Factors influencing reproducibility of tests using standardized patients

Abstract
Psychometric studies of assessment with standardized patients (SPs) have established that substantial testing time is required to obtain reproducible scores. Using data drawn from two recent large‐scale studies, this article explores the reasons behind this result and suggests several strategies for reducing testing‐time requirements. Case‐specificity—inconsistency of an examinee's performance over cases—appears to be the major source of measurement error in SP‐based tests. Use of multiple SPs to play the same case role for different examinees does not affect reproducibility of scores at typical test lengths.

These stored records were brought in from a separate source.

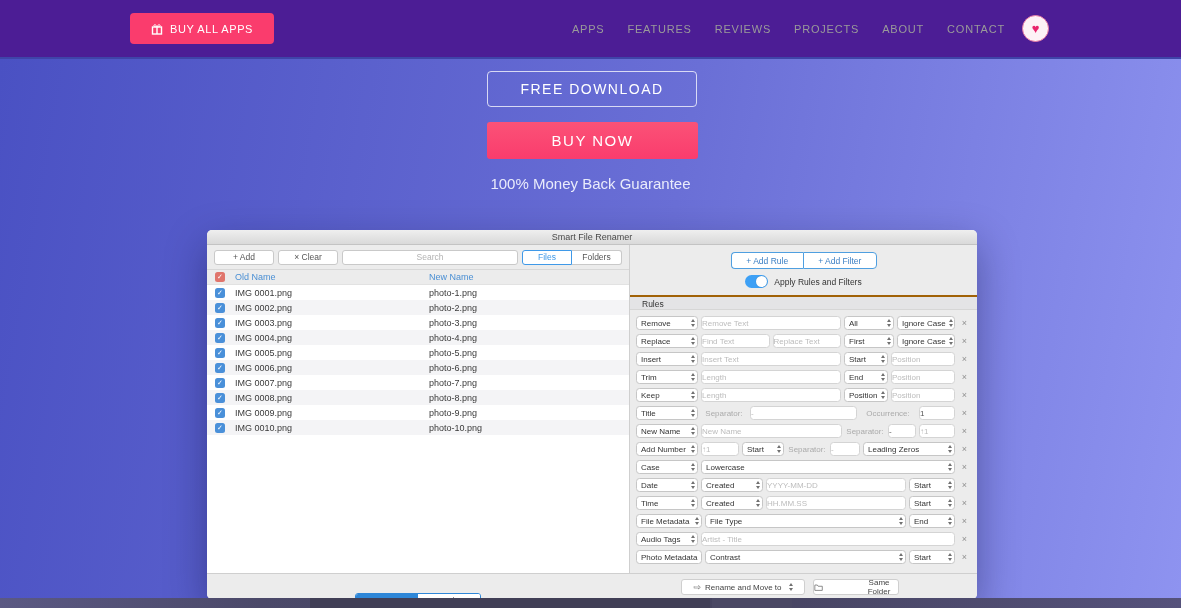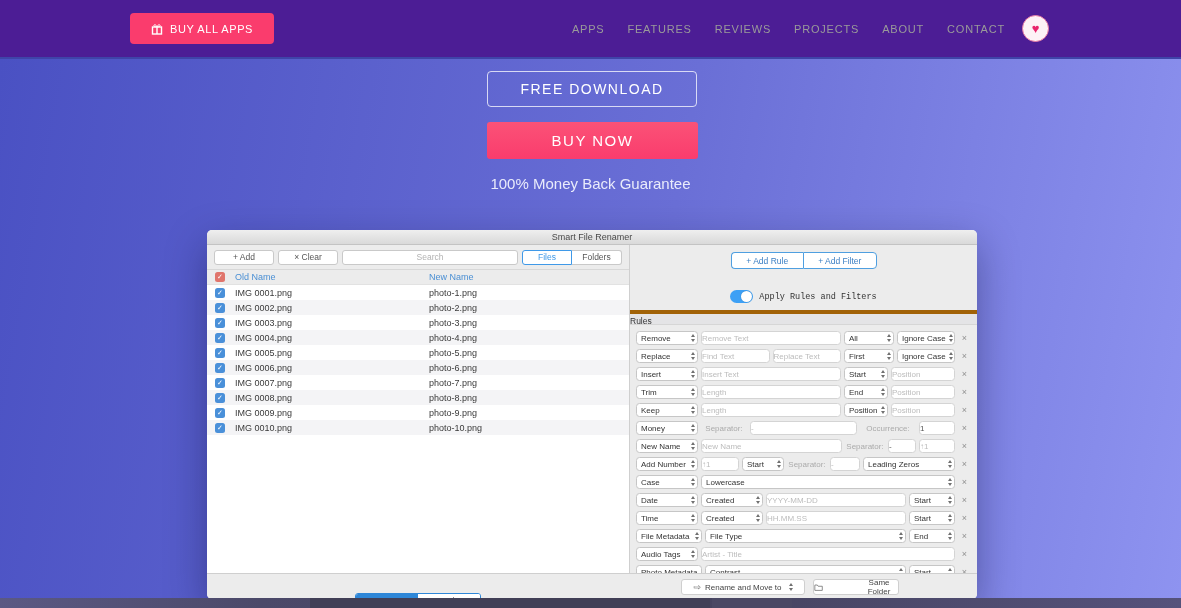--- a/index.html
+++ b/index.html
@@ -73,7 +73,7 @@
     font-family:"Liberation Sans", sans-serif; }
   .seg2 button:first-child { border-radius:4px 0 0 4px; border-right:none; }
   .seg2 button:last-child { border-radius:0 4px 4px 0; }
-  .apply-row { margin-top:21px; display:flex; align-items:center; justify-content:center; gap:6px; font-size:8.5px; color:#333;font-family:Liberation Mono, monospace; }
+  .apply-row { margin-top:6px; display:flex; align-items:center; justify-content:center; gap:6px; font-size:8.5px; color:#333; }
   .toggle { width:23px; height:13px; border-radius:7px; background:#3da0f5; position:relative; cursor:pointer; display:inline-block; }
   .toggle .knob { position:absolute; right:1px; top:1px; width:11px; height:11px; border-radius:50%; background:#fff;
     box-shadow:0 0 1px rgba(0,0,0,.3); }

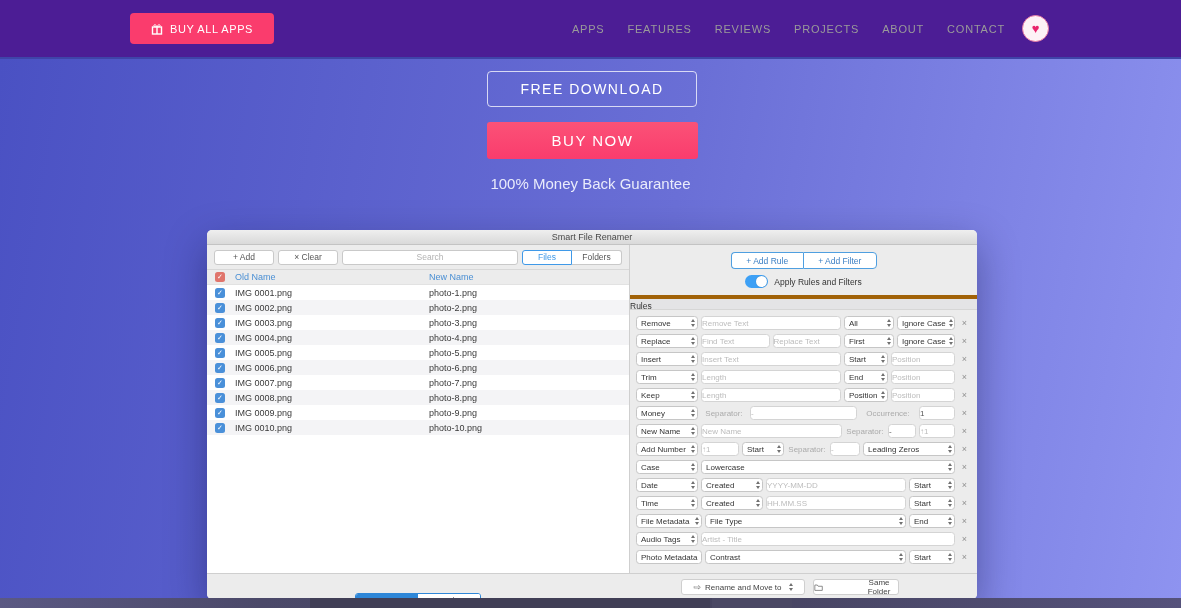--- a/index.html
+++ b/index.html
@@ -77,8 +77,8 @@
   .toggle { width:23px; height:13px; border-radius:7px; background:#3da0f5; position:relative; cursor:pointer; display:inline-block; }
   .toggle .knob { position:absolute; right:1px; top:1px; width:11px; height:11px; border-radius:50%; background:#fff;
     box-shadow:0 0 1px rgba(0,0,0,.3); }
-  .rules-header { margin-top:7px; height:15px; line-height:15px; background:#e4e4e6; border-top:4px solid #a16207;
-    border-bottom:1px solid #d6d6d6; font-size:8.5px; color:#333; padding-left:0; }
+  .rules-header { margin-top:7px; height:15px; line-height:15px; background:#e4e4e6; border-top:2px solid #a16207;
+    border-bottom:1px solid #d6d6d6; font-size:8.5px; color:#333; padding-left:12px; }
   .rules-rows { padding:6px 6px 0 6px; }
   .rule-row { display:flex; gap:3px; margin-bottom:4px; height:14px; }
   .rsel { background:#fff; border:1px solid #c6c6c6; border-radius:3.5px; display:flex; align-items:center;

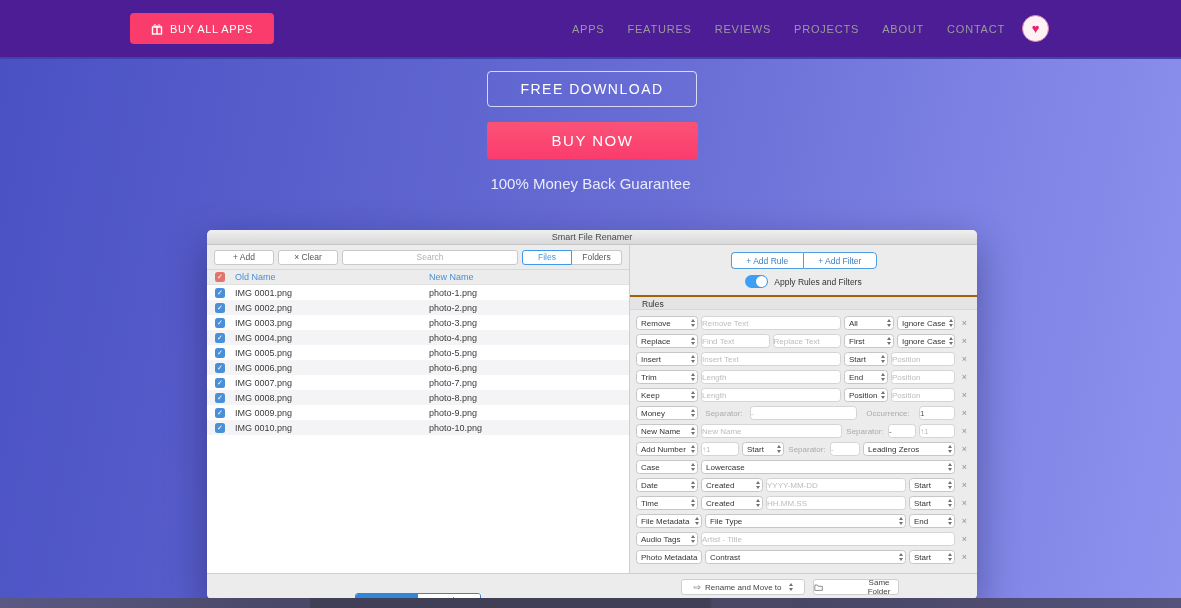--- a/index.html
+++ b/index.html
@@ -350,7 +350,7 @@
               </div>
               <div class="rule-row">
                 <div class="rsel" style="width: 62px;">
-                  <span>Money</span>
+                  <span>Title</span>
                   <span class="ud">
                     <i class="up"></i>
                     <i class="dn"></i>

Similarly, low‐to‐moderate levels of interrater agreement do not markedly affect score reproducibility, as long as a reasonably large number of cases are included in an assessment. Often, SP‐based assessment can be viewed within a mastery‐testing framework, where reproducibility of pass‐fail decisions, rather than scores, is of primary importance. Testing‐time requirements within a mastery‐testing framework depend, in part, on the quality of group performance in relation to the pass‐fail point: If performance is quite good (or quite poor), relatively short tests can be used without compromising reproducibility of pass‐fail decisions. Adoption of a sequential testing approach, in which a brief screening test is given initially to identify examinees close to the pass‐fail point, can further reduce use of testing resources. Alternatively, SP‐based assessment can be incorporated into batteries with written tests to reduce testing time without sacrificing beneficial educational effects.